Markets have this week been driven largely by political events and corporate results. Second quarter earnings continued to impress, boosting sentiment and stock valuations. Oil prices also helped, with the WTI benchmark rising above $50 on Thursday morning, helped along by rising global tensions and a drawdown in US inventories.

Escalating tensions really begun to weigh on markets on Thursday afternoon with stock indices having the worst day in three months. Volatility sprung to life, with the VIX rising to 17. The tensions have so far boosted the flow of money into safe-haven assets, such as G7 government bonds. At the same time, risk assets exposed to the peninsula, such as the Kospi, Shenzen, and Nikkei equity indices fell on the week. While we don’t expect situation on the Korean Peninsula to result in armed conflict, it could lead to weaker economic performance as consumers and businesses in the region pare back spending. Financial News- Chart 1

As far as economic data, this week was all about inflation. The story was relatively good in Europe, with several economies seeing robust readings. Core CPI in Germany and Spain rose by 0.4% and 0.3% (m/m) in July – the fastest monthly pace of several years. Price gains in France and Italy were less apparent, and averaged 0.13% for the Eurozone as a whole. Still, inflation in year-on-year terms accelerated to a four-year high of 1.2%, with these readings likely to provide further comfort for ECB officials to begin considering paring back on bond buying.

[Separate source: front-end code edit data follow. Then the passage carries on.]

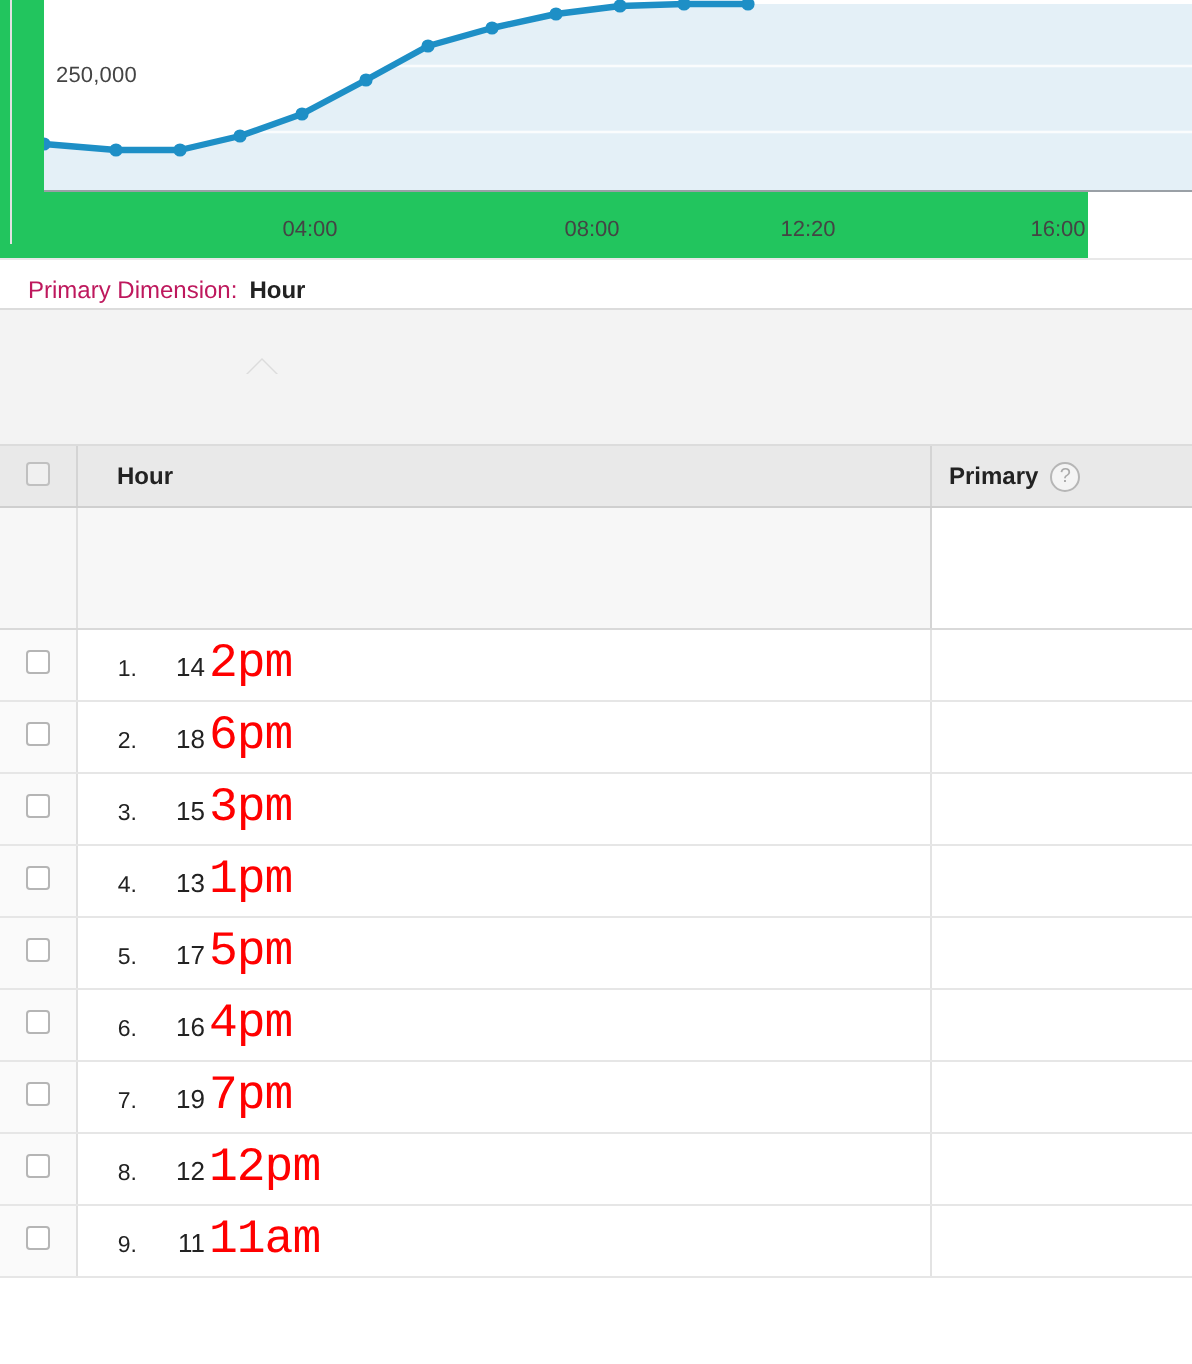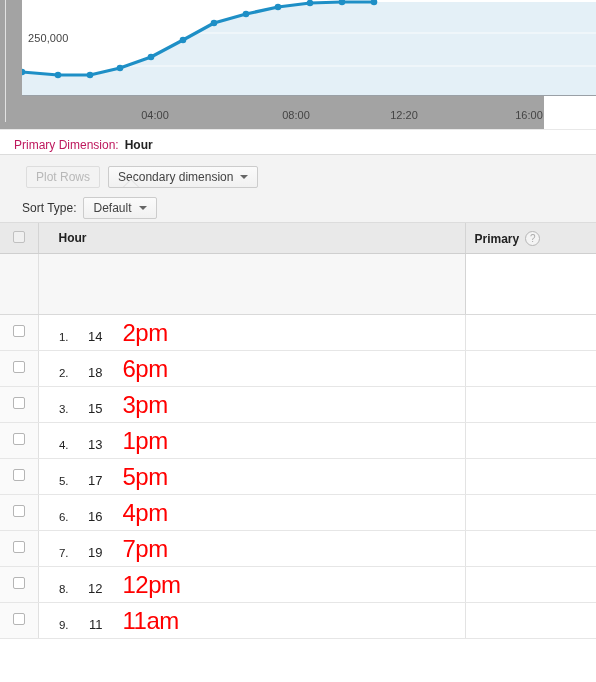"250,000" .chart-panel { background: #a3a3a3 -> #22c55e }
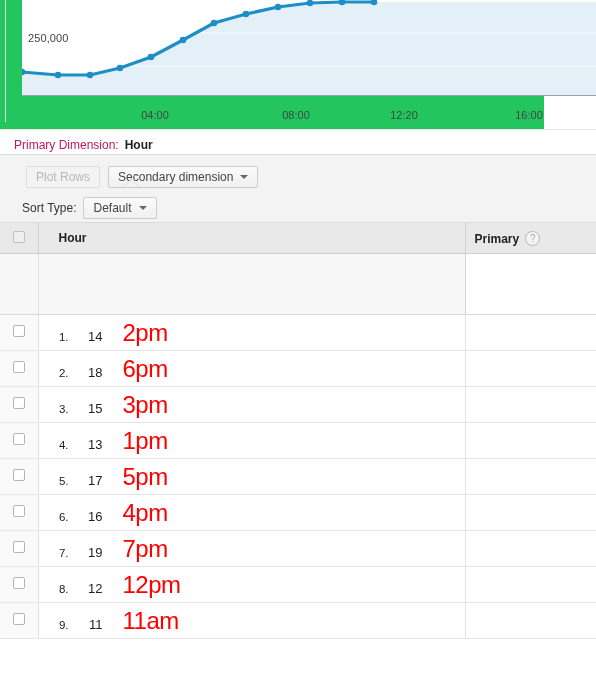"Plot Rows" div.ctl-row1 { html: <div> <div> <span>Plot Rows</span> </div> <div> <span>Secondary dimension</span> <span></span> </div> </div> -> none }
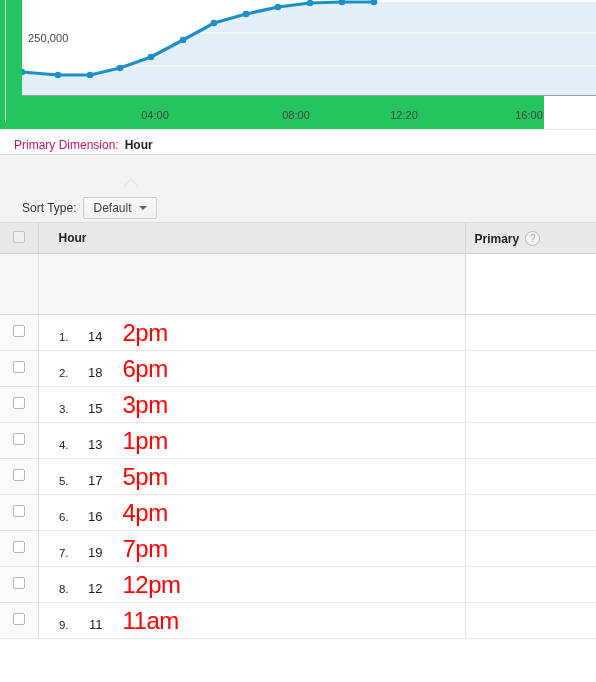"Sort Type:" div.ctl-row2 { html: <div> <span>Sort Type:</span> <div> <span>Default</span> <span></span> </div> </div> -> none }
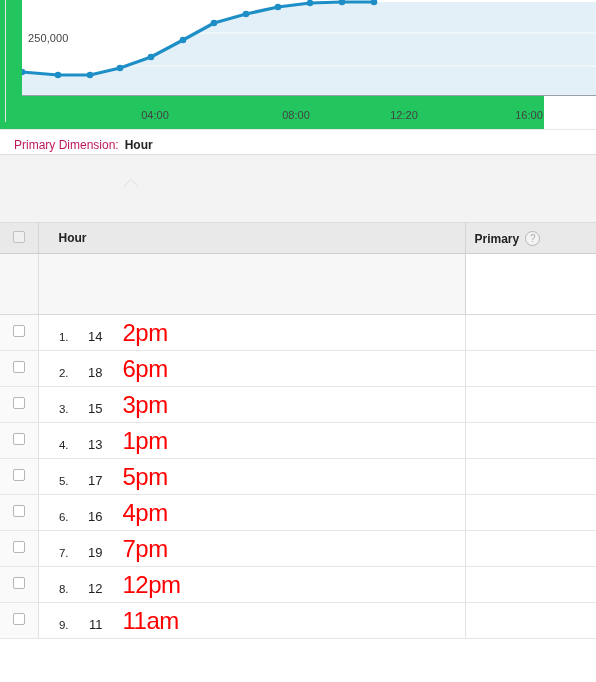"2pm" .annotation { font-family: Liberation Sans, sans-serif -> Liberation Mono, monospace; margin-left: 20px -> 2px }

Inflation was far less robust in the U.S. with the producer price index (PPI) report on Thursday as well as its consumer cousin a day later, underwhelming. Total PPI declined 0.1%, marking its first decrease in eleven months, while the core measure pulled back by just as much in July, with the year-on-year measures decelerating by 0.3 percentage points to 1.9% and 1.8%, respectively. The consumer price index (CPI) also missed expectations, increasing by half of the 0.2% m/m gain that was expected.

Financial News- Chart 2The figures will not reassure Fed officials who have been looking for the data to turn after months of weaker than expected readings. While some of the past weakness has been transitory, the continued softness suggests that more permanent factors may be at play. As such, the Fed is likely to downgrade its inflation projections at its September meeting. They may also delay the timing for when inflation will finally reach its 2% target, but most will likely remain of the view that such an outcome will occur over the medium-term horizon.

There are reasons to be hopeful. This week’s NFIB survey offered some reassurance, with the share of firms raising selling prices rising to 8% – the highest share since mid- 2014. There was also an increase in the share expecting to raise prices from 19% to 23%. At the same time, labor market progress continues at a resilient pace. With unemployment at 4.3%, wages growing at 2.5% y/y, and the trade-weighted dollar down 8% from its peak in December, inflation is likely to turn higher in the months ahead. This should allow the Fed to continue its plans to normalize its balance sheet and perhaps sneak in one rate hike before the year is out.